Тот, кто полюбит все твои трещины. Рафаэль Боб-Ваксберг
Джессика говорила: Доктор говорит, это нормально.
а я говорил: Мне так не кажется.
а она говорила: Ты доктор, Йони?
а потом я говорил: Да. Вообще-то доктор. И ты тоже. Формально мы оба – доктора.
а она говорила: Может, оставим эту тему?
Я получил докторскую степень в космической инженерии, но моей страстью всегда была молекулярная биофизика. Когда мне позвонил мой друг и наставник доктор Карл Хесслейн, я читал лекцию по философии науки полупустому классу ленивых второкурсников, которые надеялись, что мой курс будет легким способом набрать необходимое количество часов общего курса в заурядном по большей части и ничем не примечательном университете. Я не хочу быть невежливым по отношению к упомянутому университету или его студентам; это просто факты.

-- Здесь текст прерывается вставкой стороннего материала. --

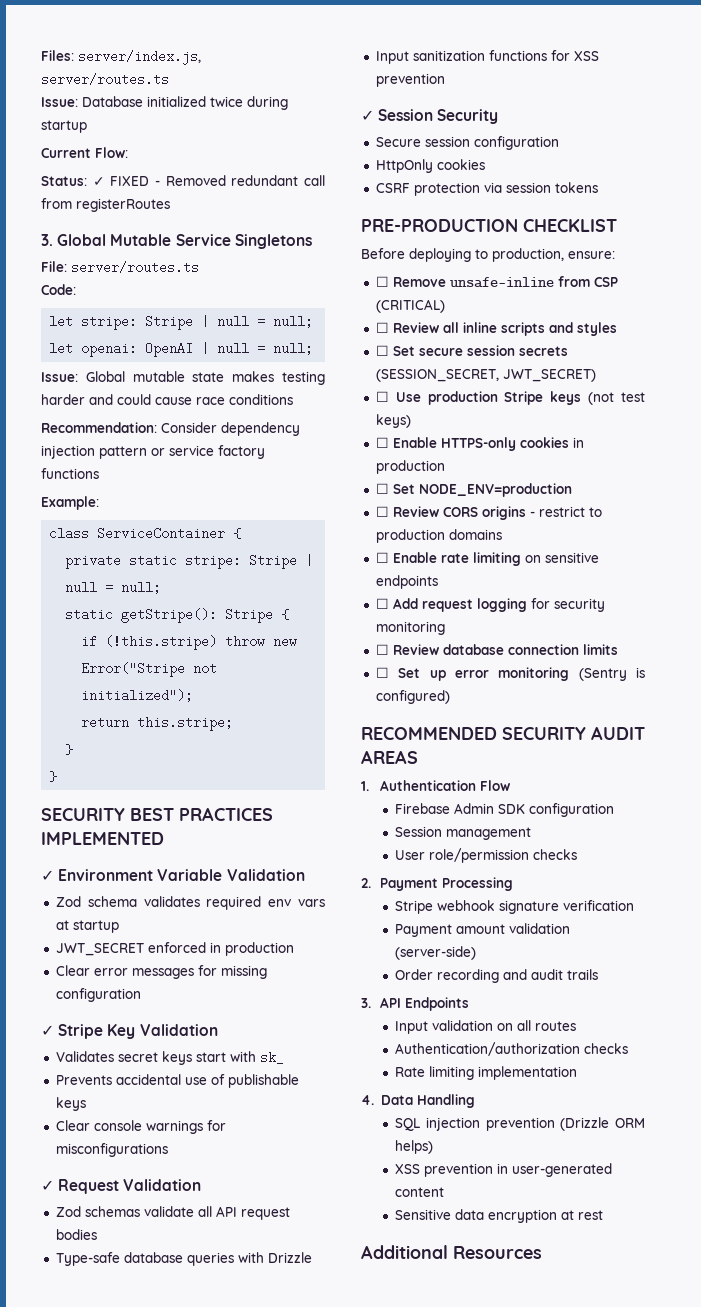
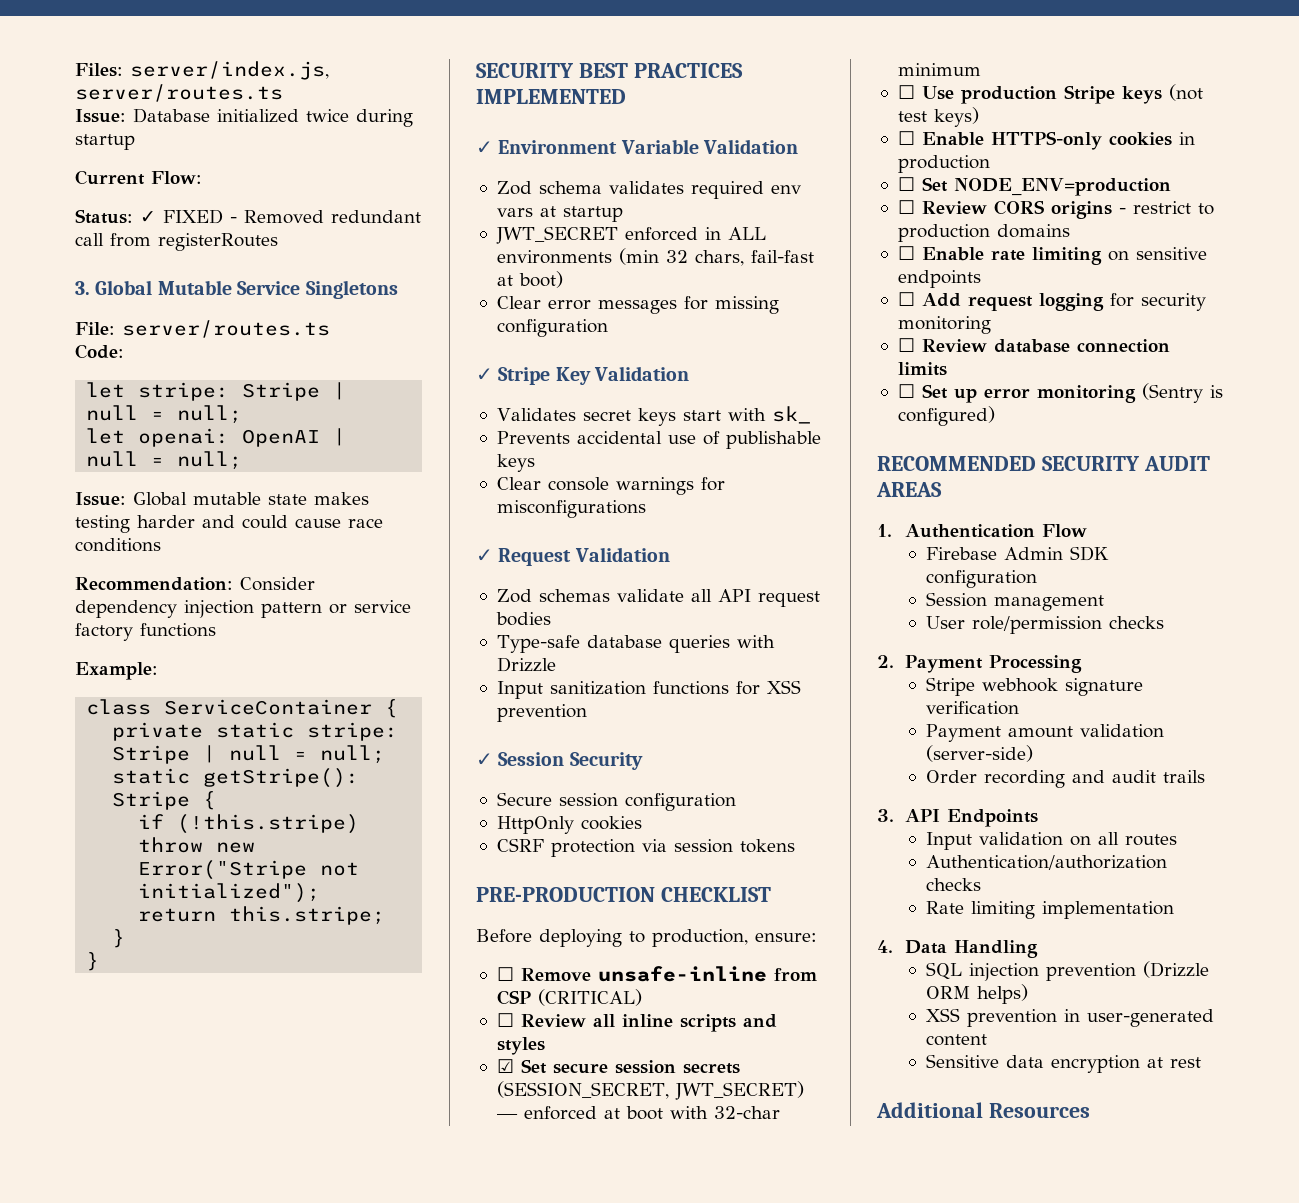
- JWT_SECRET enforced in production
+ JWT_SECRET enforced in ALL environments (min 32 chars, fail-fast at boot)
- ☐ Set secure session secrets (SESSION_SECRET, JWT_SECRET)
+ ☑ Set secure session secrets (SESSION_SECRET, JWT_SECRET) — enforced at boot with 32-char minimum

Я показал классу этот слайд:
(я нарисовал эту картинку сам)
Сначала хорошая новость, – сказал я. – Мы обречены. Наша планета умирает. Наша вселенная умирает. Наши друзья, наша семья, все, кого мы когда-либо знали и будем знать, все наши далекие потомки, которые родятся еще только через тысячи поколений, все мы медленно-медленно умираем умираем умираем.
Я показал им этот слайд:
А затем сказал: Ой, извините, я сказал ХОРОШАЯ новость?
В этом месте мой план лекции велел мне: [СДЕЛАТЬ ПАУЗУ ДЛЯ СМЕХА].
Никто не засмеялся.
Я все равно сделал паузу.
Но есть и хорошая новость, – продолжил я. – И она заключается вот в чем: наука будет жить после нашей смерти. Наука выживет вне зависимости от попыток понять ее или их отсутствия; науке все равно.
Как бессердечная бывшая, наука не будет скучать по вам, и, конечно, это немного грустно, но разве в то же время не здо́рово?
Мой телефон зазвонил. Я сразу понял, что это доктор Хесслейн, из-за рингтона, помпезной и навязчивой «Ах, Вена-городок» Бетховена.
Я ответил на звонок: Доктор Хесслейн! Я сейчас на занятии.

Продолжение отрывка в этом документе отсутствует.